1.  Heller did not “directly address restrictions on the possession of ammunition per se,” but this court has concluded that “the Second Amendment guarantees a right to possess ammunition in the home that is coextensive with the right to possess a usable handgun there.” Herrington v. United States, 6 A.3d 1237, 1243 (D.C.2010).

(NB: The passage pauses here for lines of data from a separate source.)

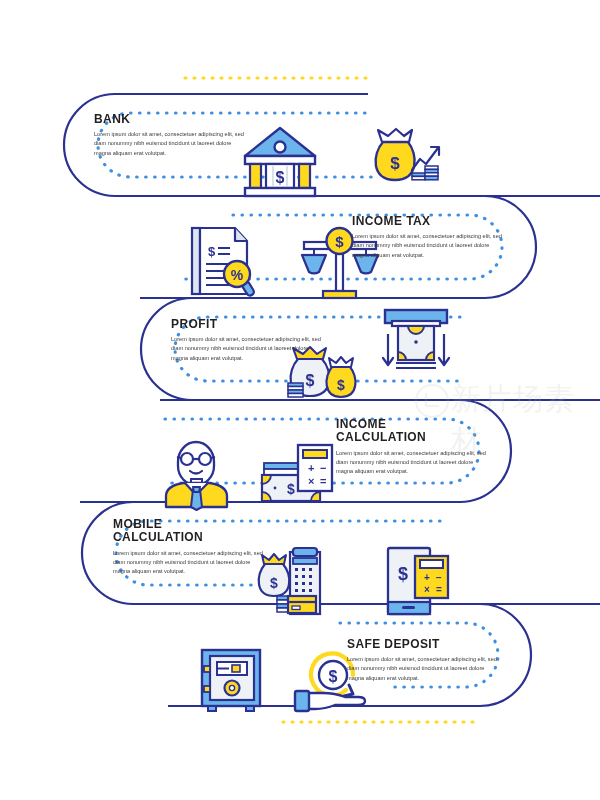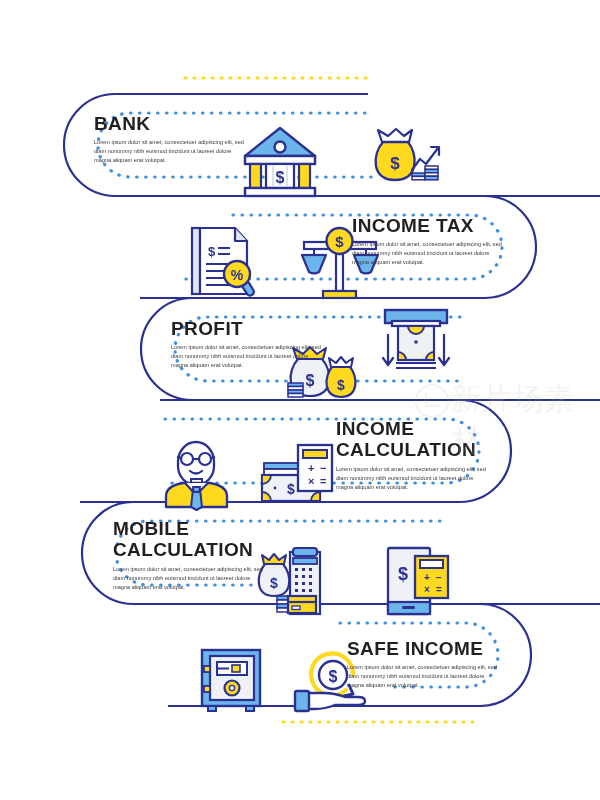--- a/index.html
+++ b/index.html
@@ -25,21 +25,21 @@
   .stage {
     position: absolute;
   }
   .text-block {
     position: absolute;
     width: 150px;
   }
   .stage-title {
     font-family: "Liberation Sans", sans-serif;
     font-weight: bold;
-    font-size: 19px;
+    font-size: 12px;
     letter-spacing: 0.4px;
     color: #231f20;
     line-height: 1.12;
     margin: 0 0 4px 0;
     white-space: pre-line;
   }
   .stage-desc {
     font-family: "Liberation Sans", sans-serif;
     font-size: 5.6px;
     line-height: 1.62;
@@ -389,21 +389,21 @@
     <p class="stage-desc">Lorem ipsum dolor sit amet, consectetuer adipiscing elit, sed diam nonummy nibh euismod tincidunt ut laoreet dolore magna aliquam erat volutpat.</p>
   </div>
 
   <div class="stage text-block align-left" style="left:113px; top:518px;">
     <h2 class="stage-title">MOBILE
 CALCULATION</h2>
     <p class="stage-desc">Lorem ipsum dolor sit amet, consectetuer adipiscing elit, sed diam nonummy nibh euismod tincidunt ut laoreet dolore magna aliquam erat volutpat.</p>
   </div>
 
   <div class="stage text-block align-right" style="left:347px; top:638px;">
-    <h2 class="stage-title">SAFE INCOME</h2>
+    <h2 class="stage-title">SAFE DEPOSIT</h2>
     <p class="stage-desc">Lorem ipsum dolor sit amet, consectetuer adipiscing elit, sed diam nonummy nibh euismod tincidunt ut laoreet dolore magna aliquam erat volutpat.</p>
   </div>
 
   <div class="watermark">
     <div class="wm-circle"></div>
     <p class="wm-text">新片场素材</p>
   </div>
 
 </div>
 

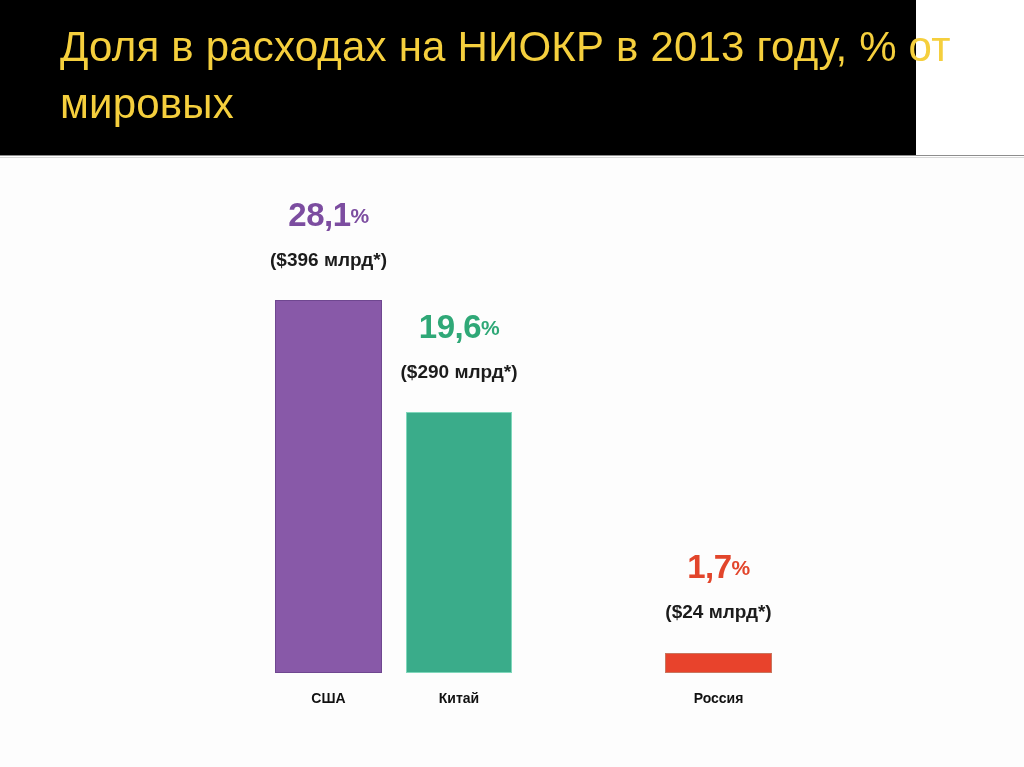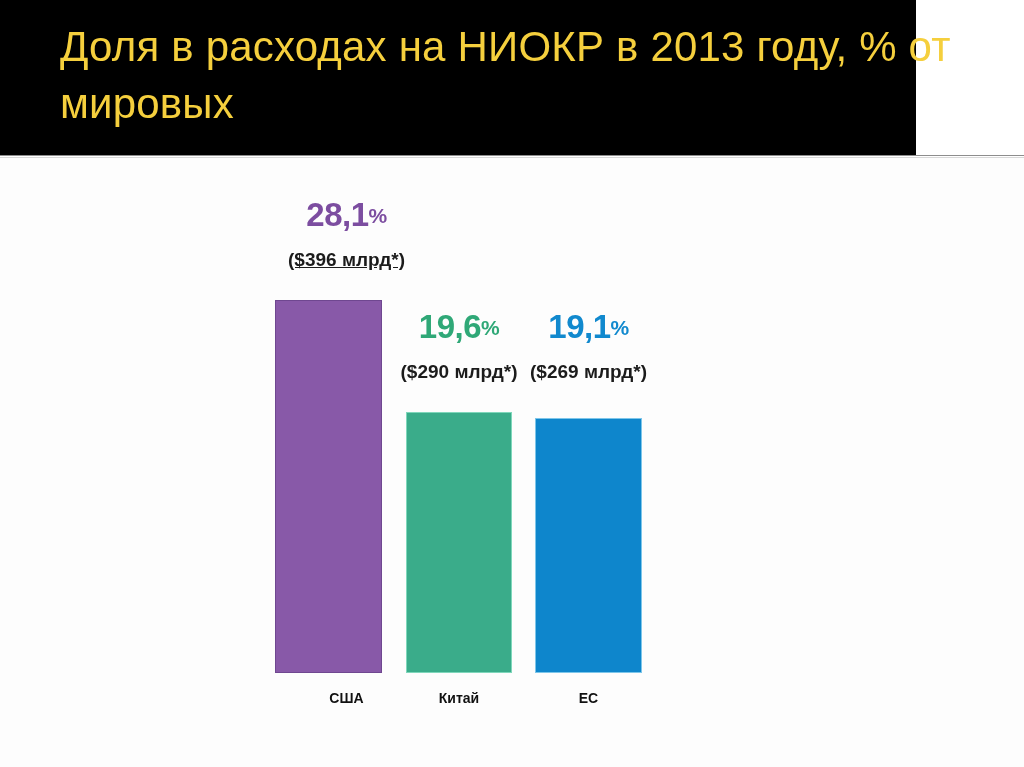--- a/index.html
+++ b/index.html
@@ -125,42 +125,42 @@
 
 <div id="slide">
 
   <div id="title-banner" style="background: rgb(0, 0, 0);">
     <div id="title-text" style="color: rgb(245, 207, 61);">Доля в расходах на НИОКР в 2013 году, % от мировых</div>
   </div>
   <div id="banner-rule"></div>
 
   <div id="chart-area">
 
-    <div class="bar-group" style="left:275px; width:107px; height:609px;padding-left:36px;">
+    <div class="bar-group" style="left:275px; width:107px; height:609px;">
       <div class="bar-pct" style="top: 40px; color: rgb(124, 77, 160);">
         <span>28,1</span><span class="sym">%</span>
       </div>
-      <div class="bar-abs" style="top:92px;text-decoration:underline;">($396 млрд*)</div>
+      <div class="bar-abs" style="top:92px;">($396 млрд*)</div>
       <div class="bar" style="height:373px; background:#8859a8; border:1px solid #6f4790;"></div>
       <div class="bar-cat">США</div>
     </div>
 
     <div class="bar-group" style="left:406px; width:106px; height:609px;">
       <div class="bar-pct" style="top: 152px; color: rgb(47, 168, 119);">
         <span>19,6</span><span class="sym">%</span>
       </div>
       <div class="bar-abs" style="top:204px;">($290 млрд*)</div>
       <div class="bar" style="width:106px; height:261px; background:#3aac8a; border:1px solid #7fd7bb;"></div>
       <div class="bar-cat">Китай</div>
     </div>
 
-    <div class="bar-group" style="left:535px; width:107px; height:609px;">
-      <div class="bar-pct" style="top: 152px; color: rgb(17, 137, 206);">
-        <span>19,1</span><span class="sym">%</span>
+
+    <div class="bar-group" style="left:665px; width:107px; height:609px;">
+      <div class="bar-pct" style="top: 392px; color: rgb(226, 69, 43);">
+        <span>1,7</span><span class="sym">%</span>
       </div>
-      <div class="bar-abs" style="top:204px;">($269 млрд*)</div>
-      <div class="bar" style="height:255px; background:#0e86cc; border:1px solid #7dc6ea;"></div>
-      <div class="bar-cat">ЕС</div>
+      <div class="bar-abs" style="top:444px;">($24 млрд*)</div>
+      <div class="bar" style="height:20px; background:#e8432c; border:1px solid #c9765f;"></div>
+      <div class="bar-cat">Россия</div>
     </div>
-
 
   </div>
 </div>
 
 </body></html>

2.  The District has suggested that a remand will be futile, questioning in particular whether the requirements could have been met to permit issuance of a registration certificate to appellant “and his signatory parent or guardian,” D.C.Code § 7–2502.03(a), and also noting that police officers found drugs and drug paraphernalia in appellant's bedroom where the guns were found. We note, however, that in Plummer, this court remanded for an evidentiary hearing on whether Plummer would have been able to satisfy the requirements of § 7–2502.03(a), even though subparagraph (a)(2) thereof required that an applicant for registration not have been “convicted of a ․ weapons offense,” and even though the record indicated that Plummer had a prior conviction of “CDW gun.” 6/18/04 Tr. 6 in Superior Court Case No. F 6520–03.